林徽因というと、徐志摩の伝記かなにかで出てくるのを覚えています。結局、徐志摩と林徽因は結ばれず、陸小曼と再婚したのですが、検索したみたら、そのときの「證婚人」が梁啓超だったようです。

_ T.Fujimoto ― 2008-10-13 09:58:41

花うさぎさん、「十五少年」は日本で最初に出た森田思軒の訳に付けられたタイトルですね。その元の英訳本もそうだったかどうかわかりませんが、ジュール・ヴェルヌの原作では「deux ans de bacances」、つまり「二年間の休暇」が本来の題名でしたね。

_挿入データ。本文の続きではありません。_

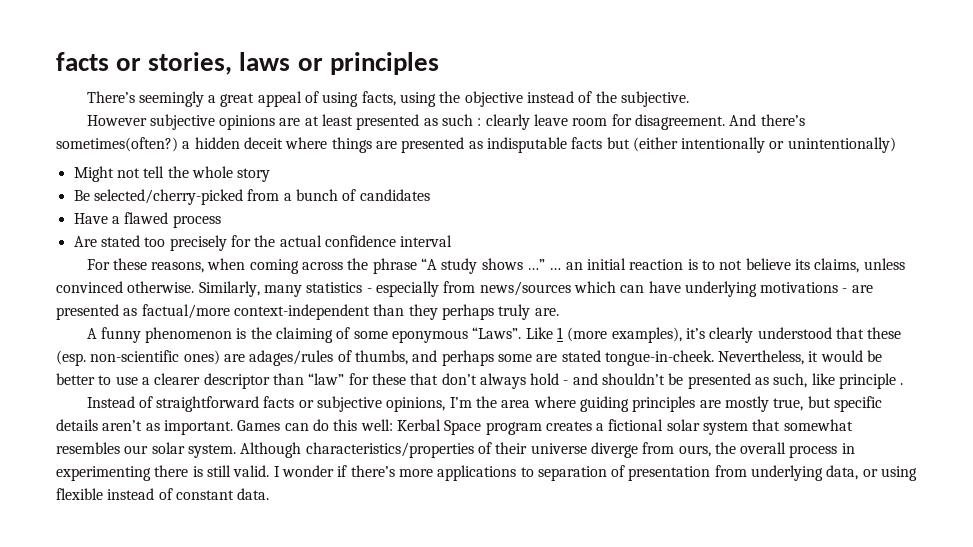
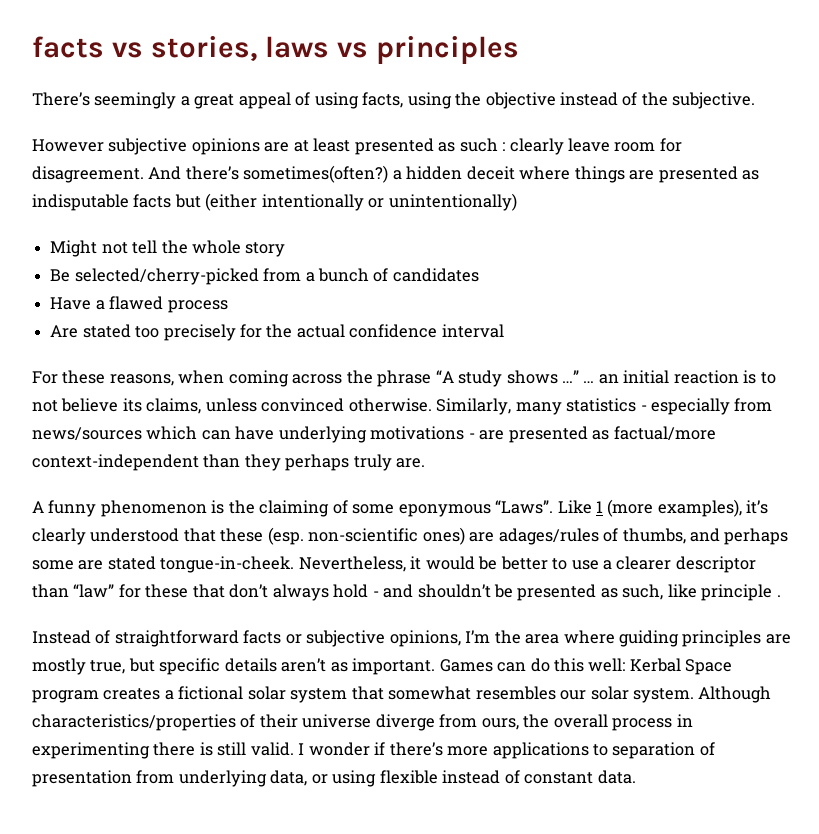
[56,52,142,71] facts or -> [32,36,143,58] facts vs
[297,58,323,71] or -> [336,42,368,58] vs

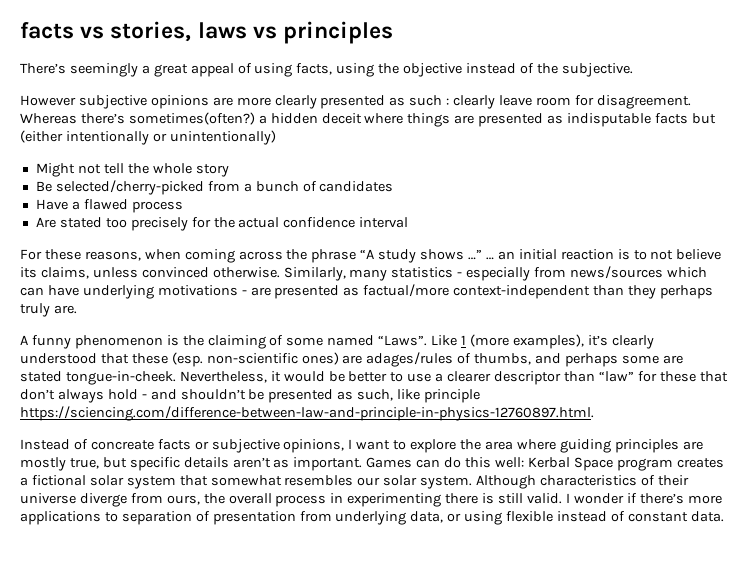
[293,138,351,152] at least -> [236,95,317,109] more clearly
[148,166,182,180] And -> [20,113,77,124] Whereas
[398,504,491,517] eponymous -> [327,335,375,346] named
[776,595,781,597] . -> [20,406,594,421] https://sciencing.com/difference-between-law-and-principle-in-physics-12760897.html.
[114,630,239,647] straightforward -> [90,440,154,450] concreate
[465,630,491,643] I’m -> [348,439,457,453] I want to explore
[32,714,236,731] characteristics/properties -> [540,475,638,486] characteristics

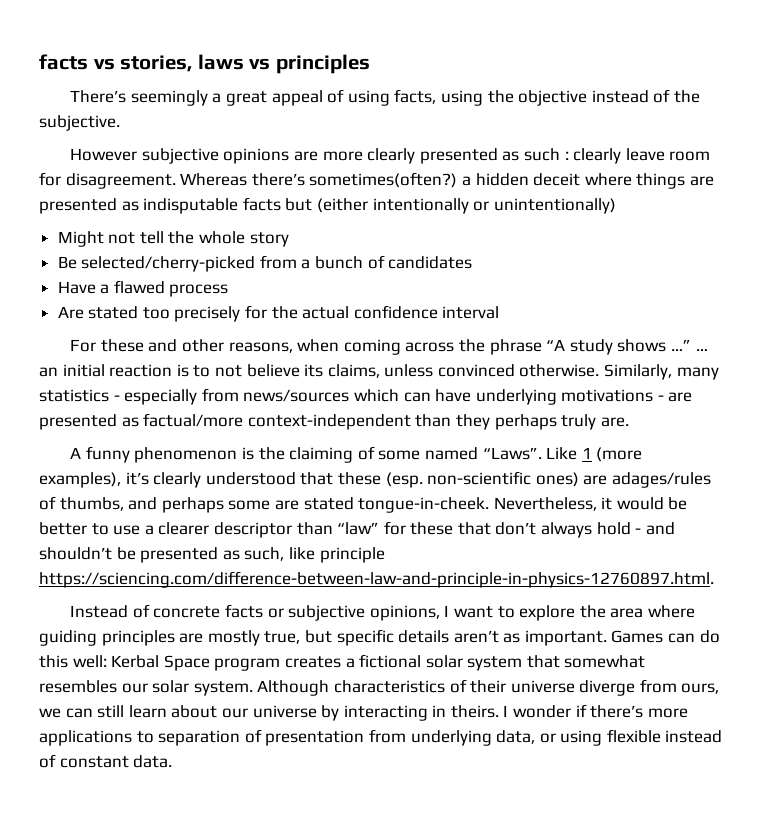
(81, 254) none -> [148,339,225,352] and other
[90,440,154,450] concreate -> [153,606,221,618] concrete
[203,493,562,507] the overall process in experimenting there is still valid. -> [39,705,499,721] we can still learn about our universe by interacting in theirs.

最近ではヴェルヌやデュマとか、普通の本屋では売っていないですか?近所の本屋が閉まって、新刊書店はご無沙汰になってしまいました。
さすがに図書館に行くとありますが、それも確かに古そうなのが多いかも知れません。

_ xing ― 2008-10-13 21:24:26

「地底探検」はヴェルヌではないんですね?誰の作品だろう?
徐志摩・林徽因・張幼儀・陸小曼の人間関係を描いた「人間四月天」のドラマにすっかりハマって涙ボロボロでした。

_ xing ― 2008-10-13 21:26:04

アッ、これもヴェルヌだった。

_ T.Fujimoto ― 2008-10-14 00:11:08

xingさん、「人間四月天」はそうすると、この人間関係図から見て、徐志摩を中心に描いたドラマなのでしょうか?
一世を風靡した詩人、その生涯は幸せだったのでしょうかな...

_ 秋葉ゑこう ― 2008-11-24 02:04:33

陶淵明をググっていてたどり着きました(笑)
「ジュール・ヴェルヌの小説に陶淵明…」ちょっと興味があって開きましたが、中文版への魯迅の挿入ですか面白いですね。
「十五少年」は、小学生の頃の愛読書でした(笑)「ロビンソンクルーソ」「スイスのロビンソン」漂流サバイバルものを好んで読んでいたことを思い出しました。ありがとう…

_ T.Fujimoto ― 2008-11-24 14:33:07

秋葉ゑこう様、はじめまして。
陶淵明を検索してこの僻地に辿り着くとは、さぞ落胆されたのでしょう。紛らわしいタイトルですみません。
ところで「スイスのロビンソン」はなんでしょうか?聞いたことがあるような気もしますが...

_ 秋葉ゑこう ― 2008-12-02 08:57:43

こんにちは。亀レスかもしれませんね。陶淵明の話は興味深かったです。がっかりなどはしておりません。
「スイスのロビンソン」は、昔の講談社の「少年少女世界文学全集」に入っていた、もしかすると「家族ロビンソン」という邦題の小説です。スイス人の牧師と家族が、移住するために乗った船が嵐で沈没して小島に流れ着いて、サバイバル生活をするという内容で、旧いアメリカのTV番組「宇宙家族ロビンソン」の元ネタだったと思います。ではまたの機会に…

_ T.Fujimoto ― 2008-12-05 23:55:35

秋葉ゑこうさん、フォローして頂き、ありがとうございます。
Googleしてみたら、いろいろな情報が出てきました。「スイスのロビンソン」は下敷きにしていた「ロビンソンクルーソ」に負けないぐらいの名作でしたね。